There’s been a bit of buzz ’round the internet over the past few days about the apocalyptic scenario in which we writers find ourselves. Some people don’t want to pay us, it seems, and some people are all in a huff about it.
It appears to have been kicked off by a New York Times column titled, “Slaves of the Internet Unite.” So it’s pretty clear where that piece landed. It was funny, clever and established the skill and experience of the writer who says, despite that skill and expertise – he is constantly barraged with requests for free content. I found him charming, but his argument started going south for me around here:
“Not getting paid for things in your 20s is glumly expected, even sort of cool; not getting paid in your 40s, when your back is starting to hurt and you are still sleeping on a futon, considerably less so. Let’s call the first 20 years of my career a gift. Now I am 46, and would like a bed.”
I’m assuming he’s speaking metaphorically, but even so: Dude, are you really still sleeping on a futon? Even a metaphorical one? Because if you’re not making ends meet, it’s not because people are offering you free gigs; I’m pretty sure you’re not looking hard enough for paying ones. (Also, when he confessed to accepting a free speaking engagement because the social work student who asked him was pretty, I super checked out. No one ever went over “losing your audience” with him, I guess.).

A more measured assessment followed in The Atlantic, an article that was also revealingly titled: “Writing for Free. It’s complicated.” It is, because look at what I’m doing right now. Writing for free. I’m a full-time, very busy writer, and yet I generate free content every day here and on social media. Yes, I have an ulterior motive (you will find me so delightful you’ll buy my book, of course!), but how is that different from writing for “exposure,” which is so scoffed at in the NYT piece? It’s a little different, but not much.

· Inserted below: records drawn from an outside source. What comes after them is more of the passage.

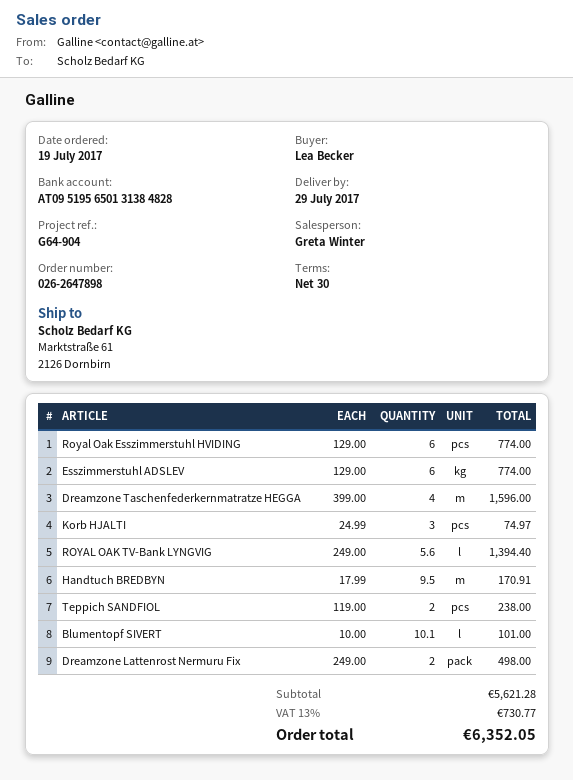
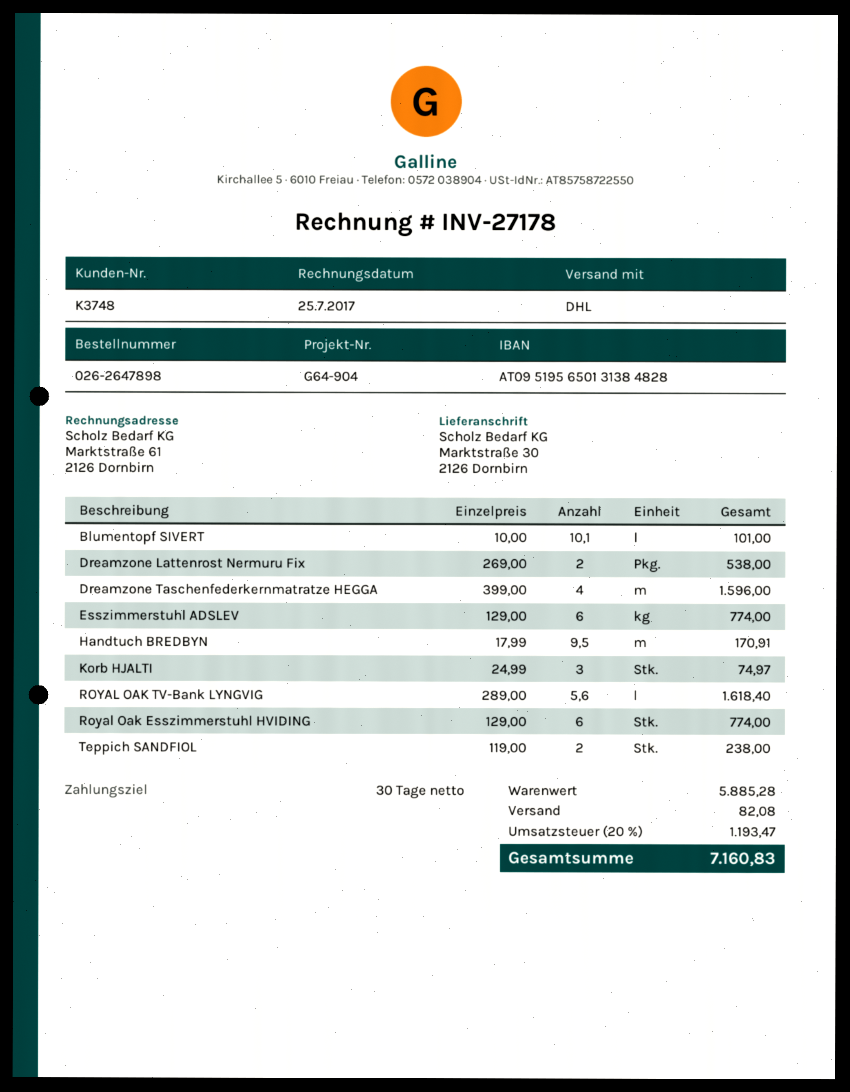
ship to: Marktstraße 61, 2126 Dornbirn -> Marktstraße 30, 2126 Dornbirn
ROYAL OAK TV-Bank LYNGVIG: 5.6 x 249.00 = 1394.40 -> 5.6 x 289.00 = 1618.40
Dreamzone Lattenrost Nermuru Fix: 2 x 249.00 = 498.00 -> 2 x 269.00 = 538.00
subtotal: 5621.28 -> 5885.28
shipping: none -> 82.08
tax: 13% = 730.77 -> 20% = 1193.47
total: 6352.05 -> 7160.83

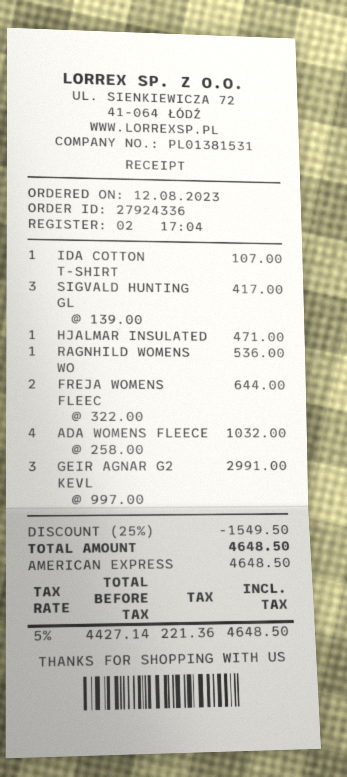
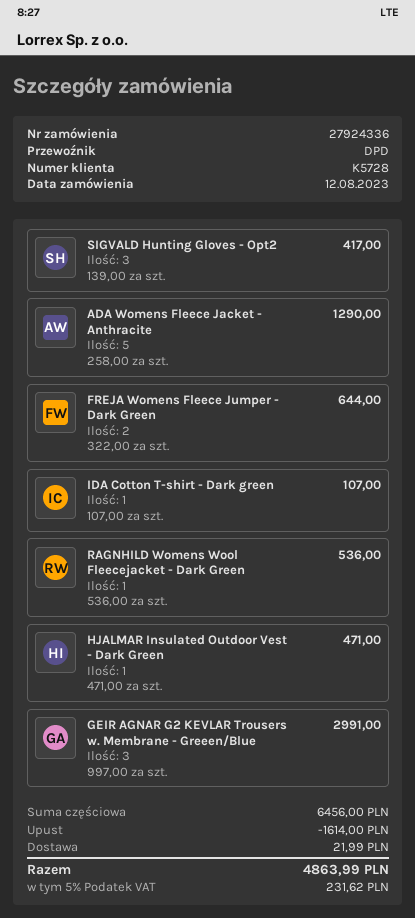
ADA WOMENS FLEECE: 4 x 258.00 = 1032.00 -> 5 x 258.00 = 1290.00
discount: 1549.50 -> 1614.00
shipping: none -> 21.99
tax: 5% = 221.36 -> 5% = 231.62
total: 4648.50 -> 4863.99

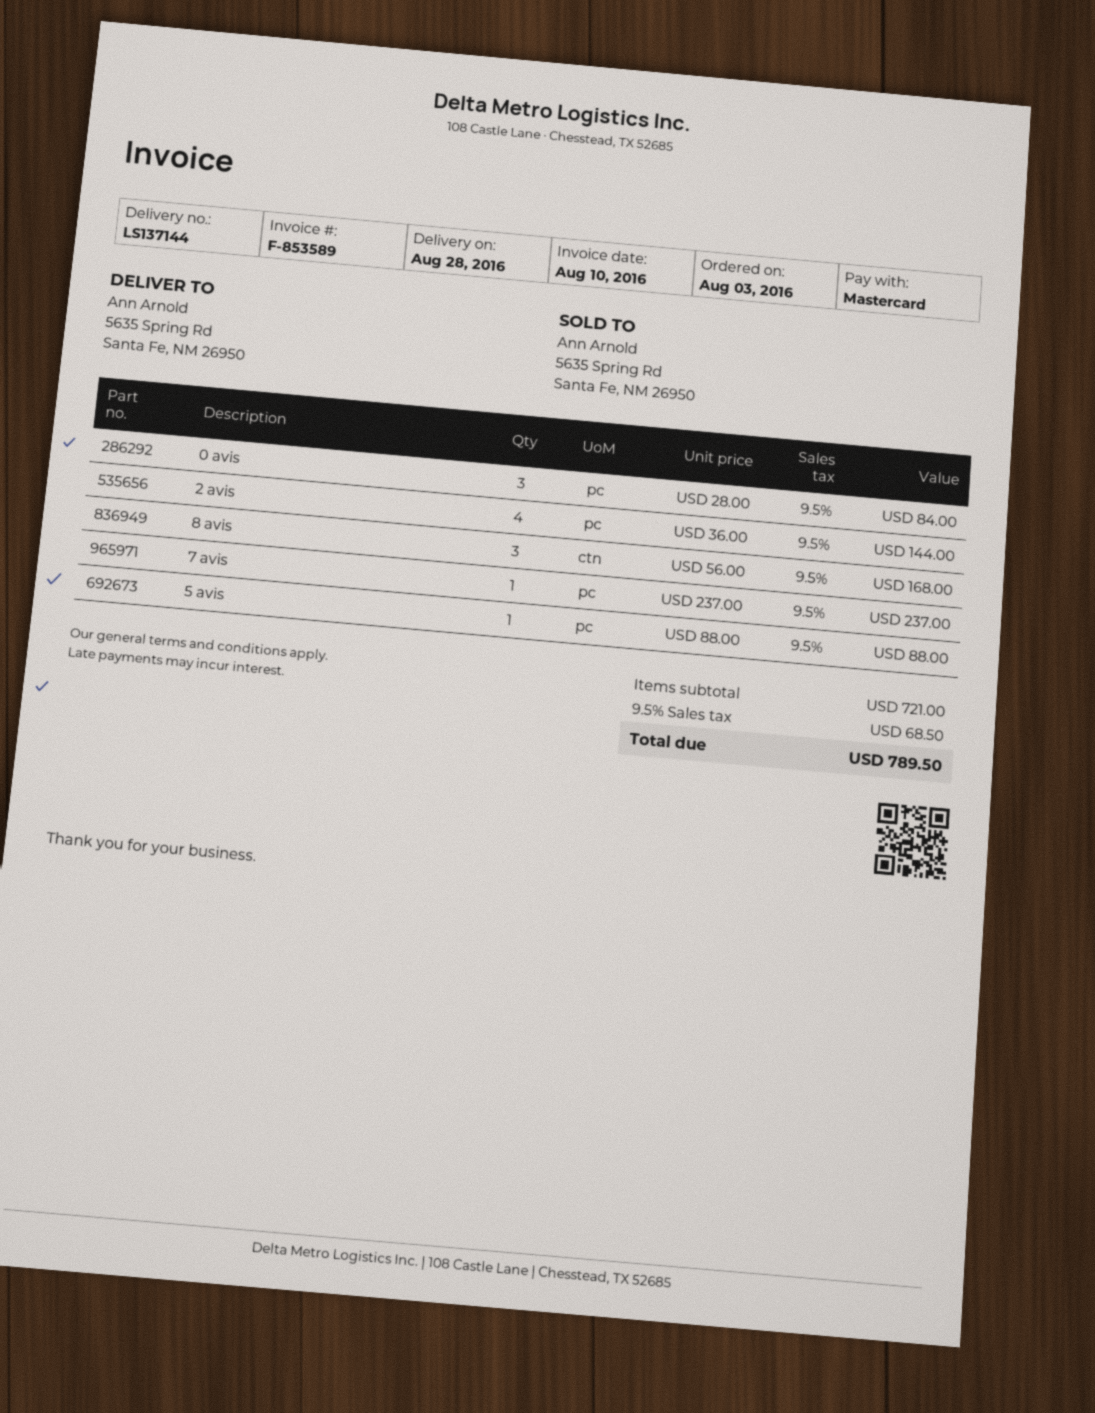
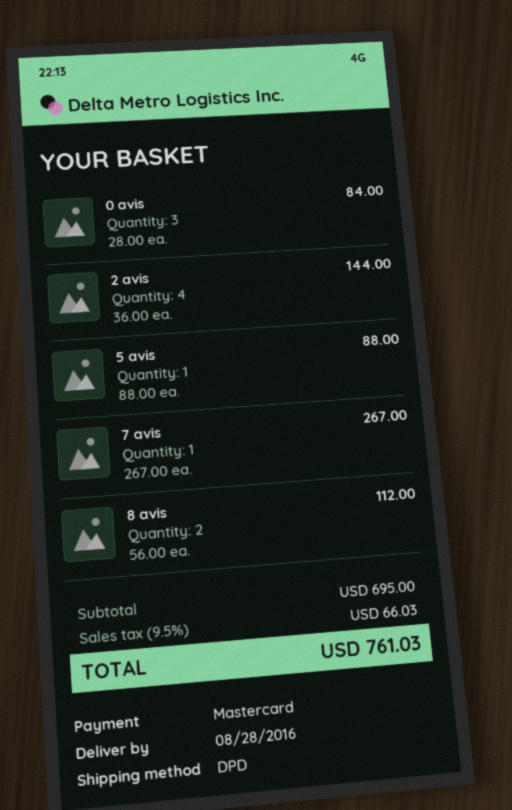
8 avis: 3 x 56.00 = 168.00 -> 2 x 56.00 = 112.00
7 avis: 1 x 237.00 = 237.00 -> 1 x 267.00 = 267.00
subtotal: 721.00 -> 695.00
tax: 9.5% = 68.50 -> 9.5% = 66.03
total: 789.50 -> 761.03

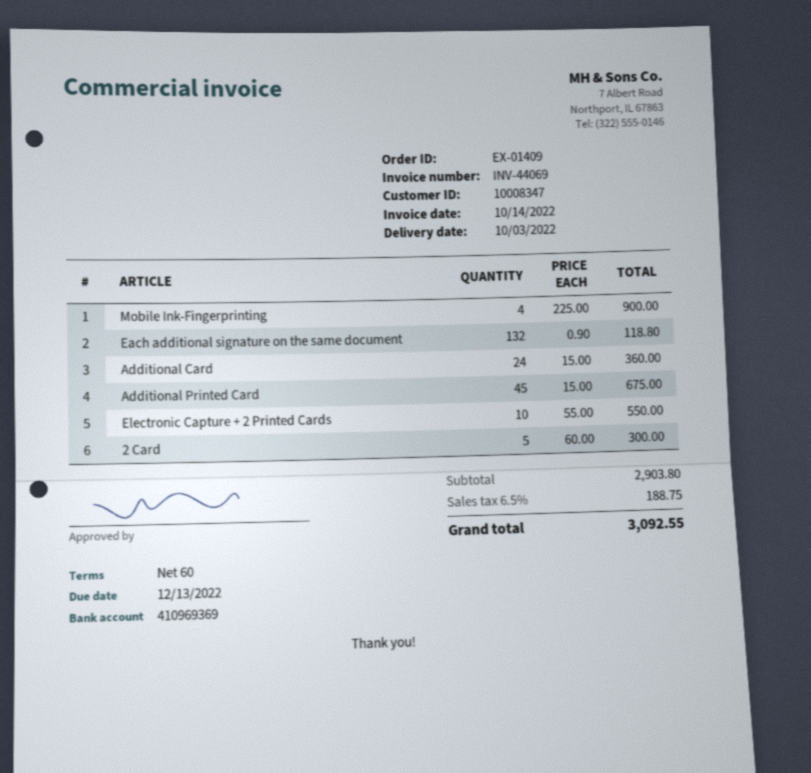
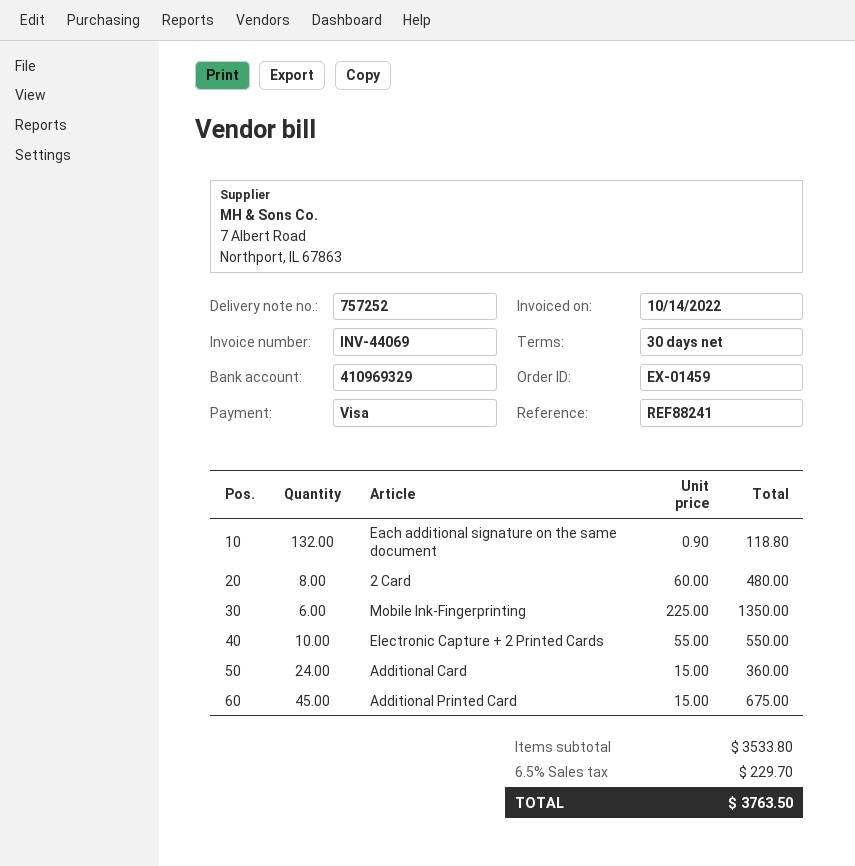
order number: EX-01409 -> EX-01459
payment terms: 60 days -> 30 days
bank account: 410969369 -> 410969329
Mobile Ink-Fingerprinting: 4 x 225.00 = 900.00 -> 6 x 225.00 = 1350.00
2 Card: 5 x 60.00 = 300.00 -> 8 x 60.00 = 480.00
subtotal: 2903.80 -> 3533.80
tax: 6.5% = 188.75 -> 6.5% = 229.70
total: 3092.55 -> 3763.50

I’m burying my real response to this crisis below the paragraphs above because I’m pretty sure it will make me sound like a jerkface. I know that it’s a desperate world out there for people who are trying to break into freelance writing, and you do need to write things that may pay very little in order to get a foothold, but I actually feel that among professional writers who have earned their way in, this supposedly ethical question about writing for free is…well…[bracing myself for the thing I want to say]…irrelevant.
This great quandary of writing for free doesn’t enter my thinkspace because I don’t have to (there it is. That’s the jerkface part.). I won’t write for free – not for anyone beside myself or chosen benefactors, that is. I’ve spent years honing my craft. I worked other jobs as I developed my portfolio and contacts (I was still paid for every piece, however, even if it wasn’t much), and now I spend every day I’m not overwhelmed with assignments hunting up more. That’s why people pay me. Sorry!
There is a perception that the internet is deluged with so much writing that it drives down the value of paid gigs. Yeah, but have you – ahem – read some of that writing? Read your Facebook newsfeed. Pick any online news article, skim it, and then read the comments. They use unsupported facts, nonsensical punctuation and insane grammar. They LOLZ in the middle of sentences. Yes, most people have been writing for their entire lives, which is why some get sensitive about it, but that doesn’t mean they are experts. Professional writing is a craft, and fortunately, most publishers are aware of that.
An abundance of free gigs and the absence of paying gigs are two different things. I’m not sure why the futon guy doesn’t think, if he’s actually getting both kinds of offers, he can just choose the paying ones and ignore the others. Or don’t! Do both! I don’t care. But if you’re not getting enough paid work, that’s not the free work’s fault, man.
Personally, I’m fine with people giving away their writing, because I’ve benefitted from being able to generate better content than the average LOLZer or guest blogger. And I shouldn’t apologize for that, [even though I want to; I think it’s my ovaries] because I would never try to give someone legal advice or wax their eyebrows. I could. I would be bad at those things, and it would be obvious, and that’s why those people would go see someone else next time. When it comes to publishers who want really good content, I – along with the other professional writers who really exist – am the someone else they’ll go see next time.
Stuff like this is why I read your work.